8Les quatrième et cinquième sections reviennent sur l’un des principaux points abordés dans l’introduction : l’articulation de l’acte esthétique à l’acte artistique, dans la mesure où « voir, c’est toujours plus que voir : osciller entre proximité et distance, présence et absence, yeux de chair et yeux de l’esprit » (p. 121). Ce que montre notamment le mythe, relaté entre autres par Pline l’Ancien, de l’origine de la peinture : l’amour d’une jeune fille pour l’ombre de son amant, qui conduit à délinéer celle-ci pour en faire une image. Ainsi l’acte esthétique, qui consiste à voir dans l’ombre davantage qu’une ombre, fait-il de l’acteur, en l’occurrence de l’actrice, un artiste en puissance ; réciproquement, l’œuvre d’art nous renvoie à nous-mêmes, à la « difficulté d’assumer une initiative », à la « résistance à [nous] laisser enfermer dans un geste », ou à nous interroger « devant des espaces de communication » (p. 135) — ce qui est particulièrement vrai de la sculpture et de la peinture, dont B. S. G. rappelle les liens intrinsèques —, tandis que l’architecture et la danse, dont le rapprochement est également justifié, transforment notre rapport à la pesanteur et à l’espace, ce que l’auteure précise à partir du modèle que lui fournit la « danse des grues », qu’enseigna Thésée à Ariane, qui se trouve à son tour étayé par de nombreuses références à la chorégraphie contemporaine. D’où la conclusion selon laquelle « l’acte esthétique s’articule d’une manière très souple à l’acte artistique, dans une rêverie qui s’approche de la création et tourne autour d’elle, sans s’y substituer. » (p. 145).

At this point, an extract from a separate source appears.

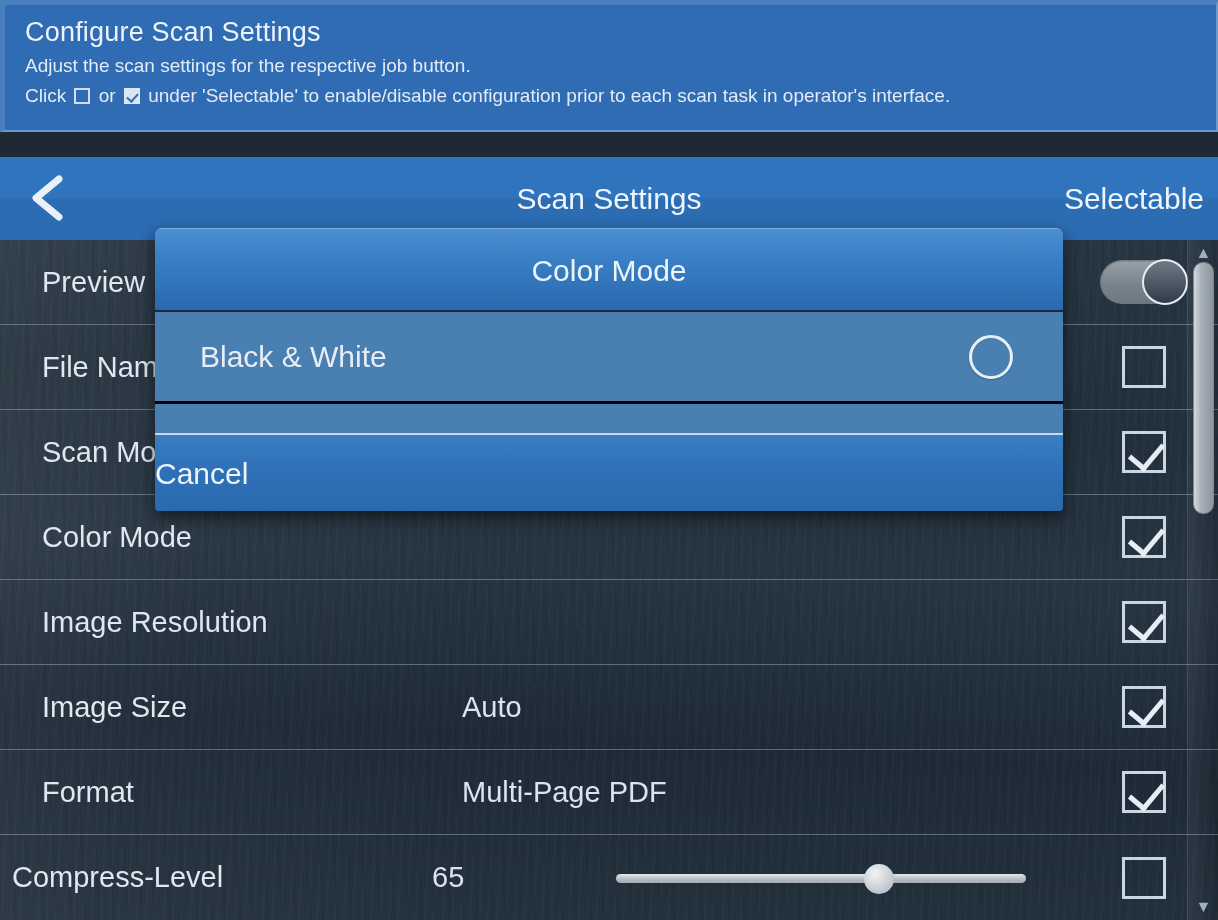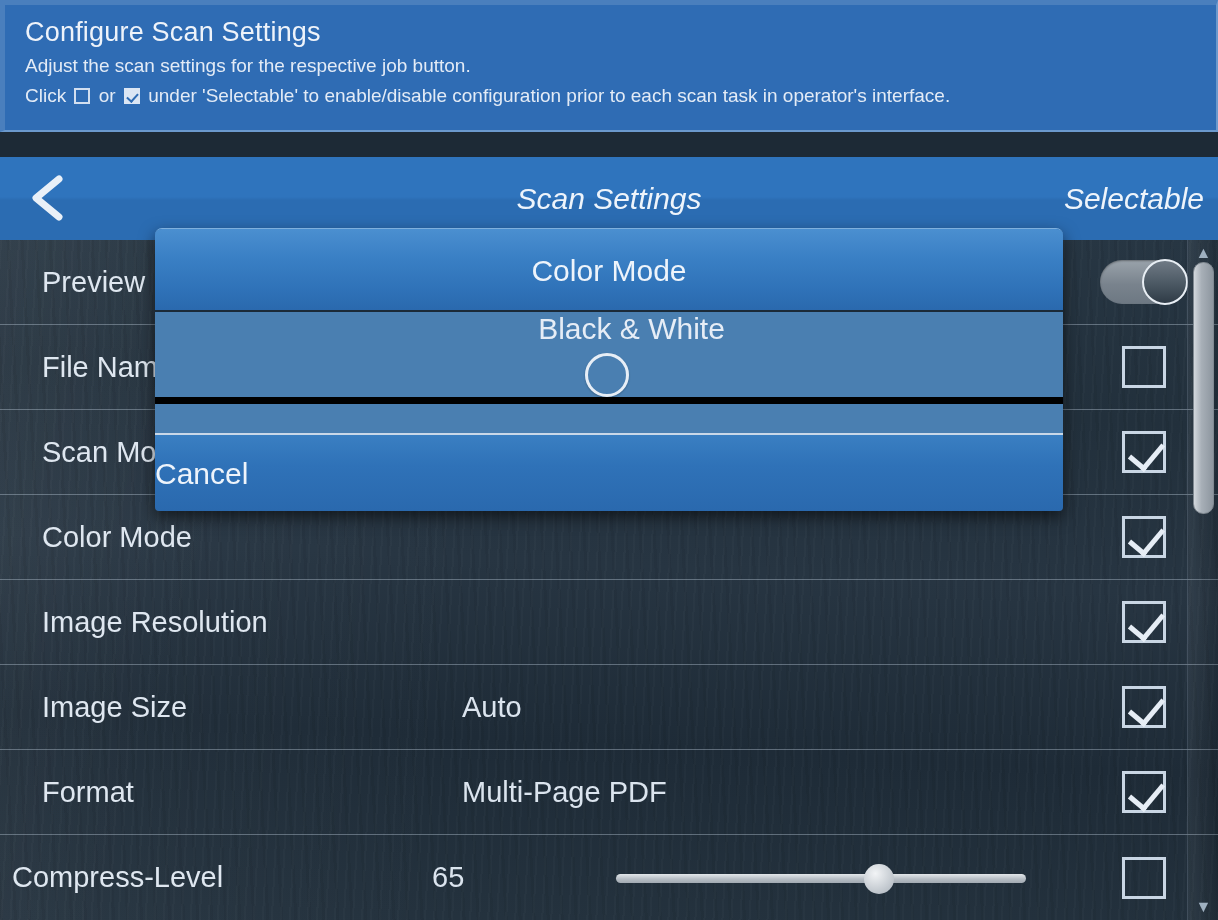"Scan Settings" .navbar { font-style: italic -> none }
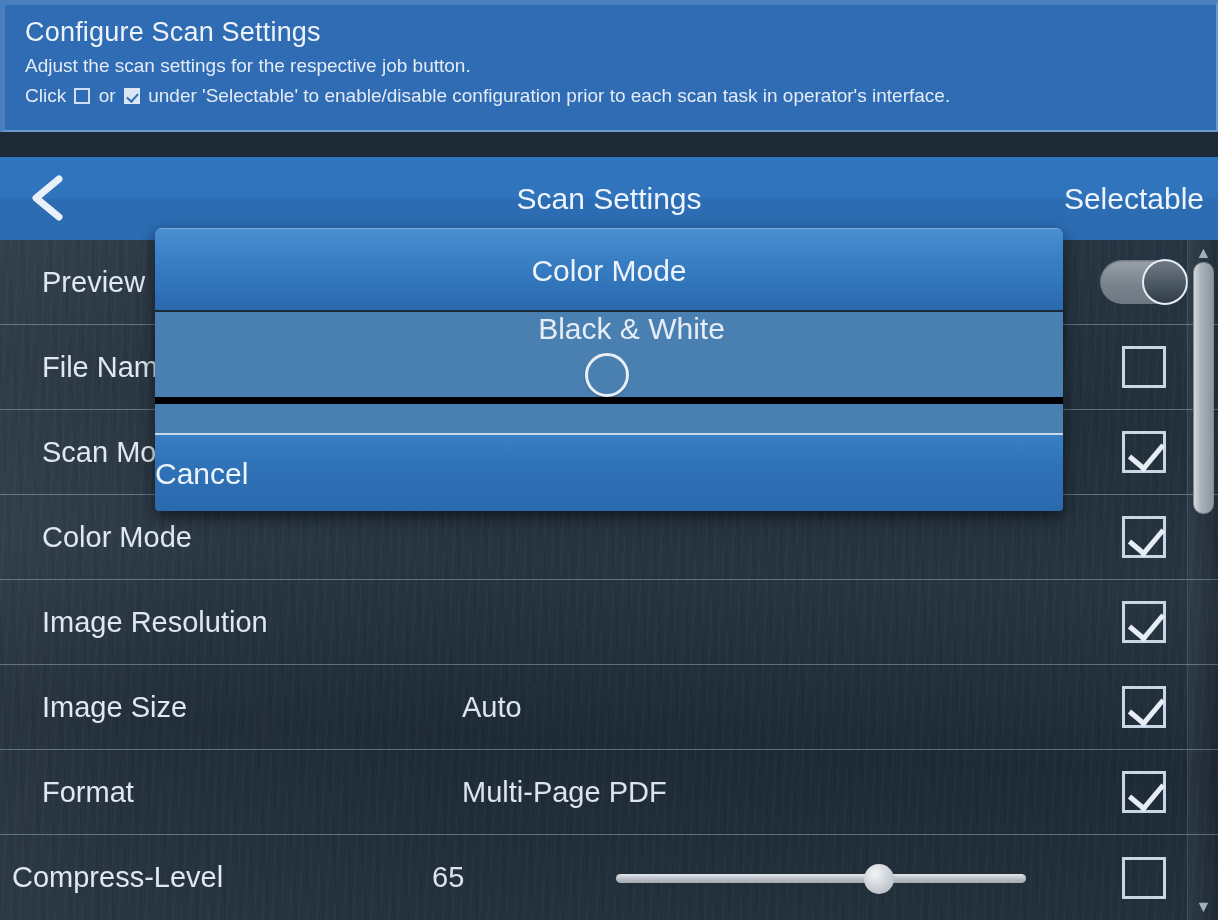"Black & White" .opt:last-of-type { border-bottom: 7px solid #000000 -> 3px solid #000000; flex-direction: column -> none }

9Au terme de ce parcours, on aura enfin compris que l’acteur esthétique n’est rien moins que passif, mais qu’il est, au contraire, « un amateur sévère et éclairé qui exerce avec rigueur son goût » (p. 184), ce pourquoi l’auteure entreprend de réhabiliter une pratique, et par là même un qualificatif, celui d’amateur, qui a longtemps et injustement souffert d’un sévère discrédit, en mettant à l’honneur la figure de Caylus, membre « amateur » de l’Académie de peinture et de sculpture. Encore une fois, on aura quelque peine à admettre que l’idée de « gustation » (p. 30) ne soit pas avant tout l’apanage d’une classe, car la nécessité d’une imprégnation de la sensibilité par les œuvres, et l’effort pour parvenir à y décanter le point nodal, ne mettent assurément pas l’acte esthétique à la portée de tous. Quoi qu’il en soit, cette exigence mérite d’être posée et revendiquée comme ce qui donne à la construction de la sensibilité toute sa valeur : c’est pourquoi, il était urgent de démontrer que cet acte l’est à part entière en excluant toute forme de passivité ; et dans la mesure où l’on peut lui reconnaître de nombreux paliers d’accomplissement qui en rendent la réalisation moins incertaine, il engage nécessairement un effort pour lutter contre les tropismes d’une rêverie stérile et égocentrique : et c’est bien en cela que consistent toutes les formes d’humanisme — qu’elles requièrent peu ou prou le détour par l’art —, auxquelles la réflexion de B. S. G. — et c’est là l’une des principales qualités de ce livre — a su rester généreusement ouverte.